10 Ways to Keep Your House Safe
A few weeks ago, an intruder made his way into our house in a safe neighborhood tucked away in a cul-de-sac. We were sleeping upstairs and when we woke up, we were devastated and felt violated. If we could rewind time, there are absolutely things we would do differently. We got an alarm that day, but there are a lot of (mostly free!) things that anyone can do (or not do) today. Right now. Here's ten:
- As tempting as it is to brag about your upcoming vacation all over Facebook and other social media, you are setting your home up as a target for burglars. Some reports even indicate that intruders use Facebook to determine when homeowners were away, allowing them to plot the perfect times to burglarize their homes.
- A dog's bark is, no doubt, a deterrent to thiefs, but even if you don't have a dog—put up a "beware of dog" sign anyway. The threat of Sparky might be enough to intimidate and make a burglar think twice about breaking in.
- Don't tempt intruders with your pricey possessions. Throwing out the box for your new flat-screen TV or sound system on the curb lets everyone passing by know that you have well, a brand new flat-screen TV mounted on your wall. Break down packaging and place it inside the garbage can instead.
- Motion-sensored lights outside your home are a great deterrent for burglars. They'll run the other way when they find themselves standing in bright lights as they approach your house.
- Install Window Treatments! Use blinds or curtains, especially at night. If someone can see inside your home, they can see what you're doing, where you're storing your wallet, which room you're sitting in to watch TV, and which rooms are dark and vacant.
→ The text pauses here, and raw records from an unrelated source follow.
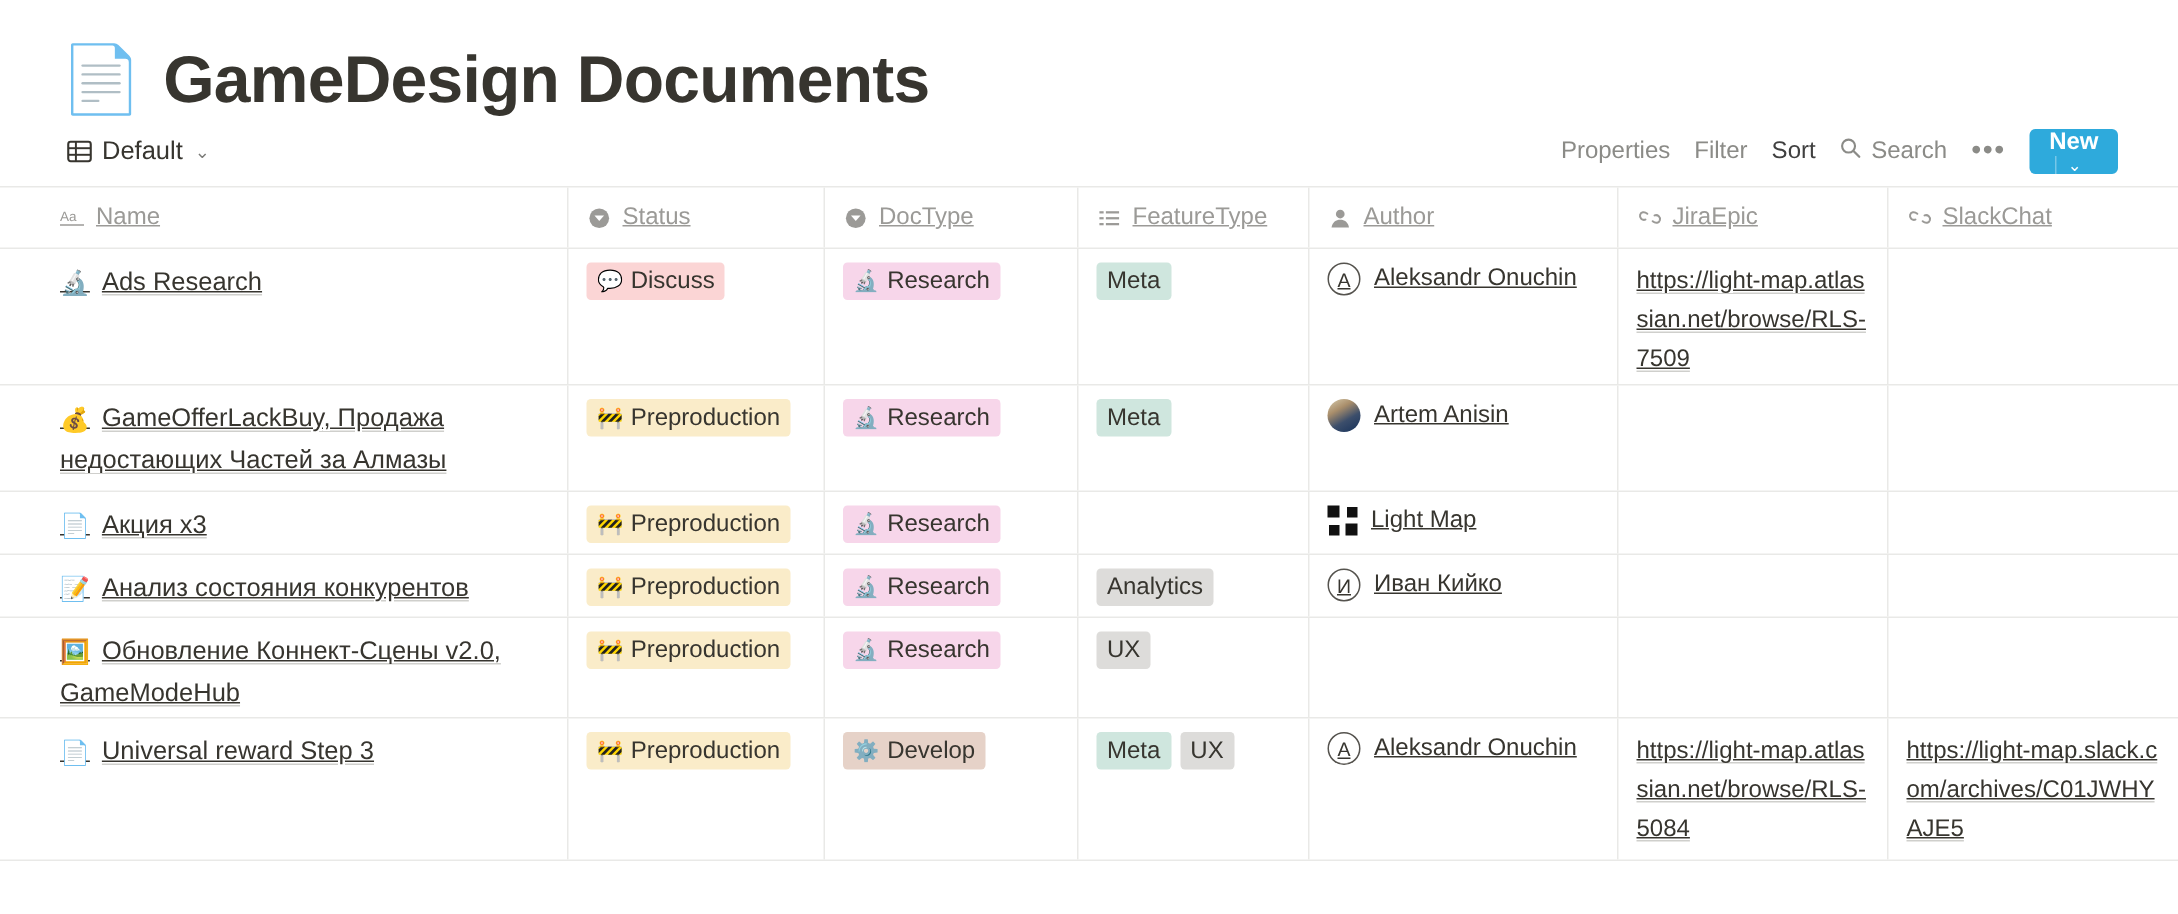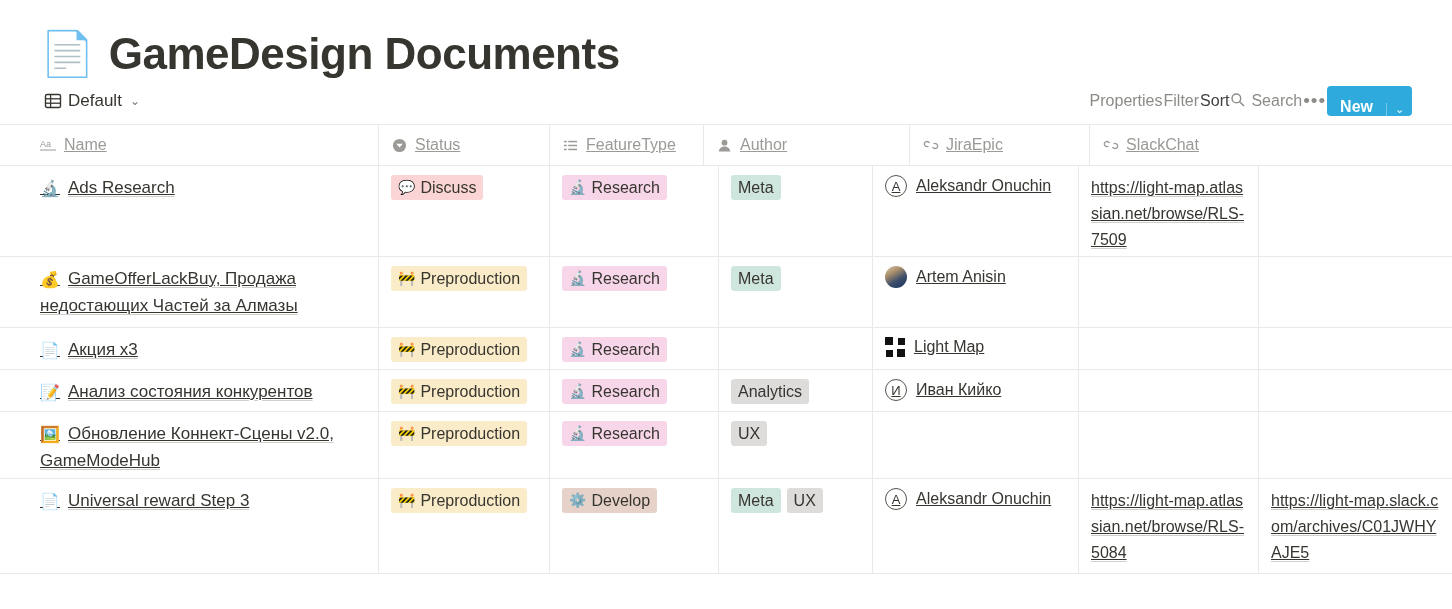--- a/index.html
+++ b/index.html
@@ -31,31 +31,31 @@
     position: relative;
   }
   .view-tab {
     display: flex; align-items: center; gap: 6px;
     font-size: 17px; color: #37352f; font-weight: 500;
     cursor: pointer; padding: 3px 4px; border-radius: 4px;
   }
   .view-tab .chev { font-size: 12px; color: #7b7b78; margin-left: 2px; }
   .grid-ico { display: inline-block; width: 18px; height: 18px; }
   .toolbar-right {
-    margin-left: auto; display: flex; align-items: center; gap: 1px;
+    margin-left: auto; display: flex; align-items: center; gap: 16px;
   }
   .tb-item {
     font-size: 16px; color: #8b8b87; cursor: pointer;
     display: flex; align-items: center; gap: 6px; white-space: nowrap;
   }
   .tb-item.active { color: #404040; }
   .tb-dots { font-size: 19px; color: #8b8b87; cursor: pointer; letter-spacing: 1px; line-height: 10px; }
   .new-btn {
-    display: flex; align-items: flex-end; background: #2eaadc;
-    border-radius: 4px; overflow: hidden; cursor: pointer; height: 30px;
+    display: flex; align-items: center; background: #2eaadc;
+    border-radius: 4px; overflow: hidden; cursor: pointer; height: 30px; flex-direction: column;
   }
   .new-btn .lbl {
     color: #fff; font-size: 16px; font-weight: 700;
     padding: 0 13px; display: flex; align-items: center;
   }
   .new-btn .split {
     width: 26px; display: flex; align-items: center; justify-content: center;
     border-left: 1px solid rgba(255,255,255,0.35); color: #fff; font-size: 11px;
   }
 
@@ -193,20 +193,29 @@
       </div>
       <div class="cell c-status">
         <span class="hico">
           <svg width="15" height="15" viewBox="0 0 16 16">
             <circle cx="8" cy="8" r="7" fill="#9b9a97"></circle>
             <path d="M4.6 6 L8 10 L11.4 6 Z" fill="#ffffff"></path>
           </svg>
         </span>
         <span>Status</span>
       </div>
+      <div class="cell c-doctype">
+        <span class="hico">
+          <svg width="15" height="15" viewBox="0 0 16 16">
+            <circle cx="8" cy="8" r="7" fill="#9b9a97"></circle>
+            <path d="M4.6 6 L8 10 L11.4 6 Z" fill="#ffffff"></path>
+          </svg>
+        </span>
+        <span>DocType</span>
+      </div>
       <div class="cell c-feature">
         <span class="hico">
           <svg width="15" height="15" viewBox="0 0 16 16">
             <g fill="#9b9a97">
               <rect x="1" y="3" width="3" height="1.6"></rect>
                 <rect x="5.6" y="3" width="9.4" height="1.6"></rect>
               <rect x="1" y="7.2" width="3" height="1.6"></rect>
                 <rect x="5.6" y="7.2" width="9.4" height="1.6"></rect>
               <rect x="1" y="11.4" width="3" height="1.6"></rect>
                 <rect x="5.6" y="11.4" width="9.4" height="1.6"></rect>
- Growing up, I remember our neighbor paid my sisters and I a couple bucks to go over to their house while they were away and turn on a few random lights every day. They had the right idea. These days you can set timers for lights to create the illusion that someone is home and actively turning the lights on and off.
- Although the intruder that came into our house, although made it through one locked door—the second one (from the garage to the interior) was unlocked. Keep all doors and windows closed and securely fastened. An open window or door is like an open invitation for burglars. To secure sliding glass doors, place a metal rod or piece of plywood in the track, preventing burglars from forcing the door open or lifting it off the track.
- Keeping a car parked (locked or not) in the driveway with a garage door opener inside is an easy way for an intruder to get into your house. Always lock the door to an attached garage. Don't rely on your automatic garage door opener for security.
- Ask your neighbor to collect your mail, packages and newspapers while you are away so they don't accumulate in plain sight. It's a golden ticket for intruders. For bonus points, ask a neighbor to park in your driveway or parking place to make it appear that you are present.
- Landscaping helps the curb-appeal of your home, but large hedges and shrubbery provide the perfect hiding place for quick burglars who can break in through a window or door in minutes. Keep shrubbery trimmed away from your entrances and walkways.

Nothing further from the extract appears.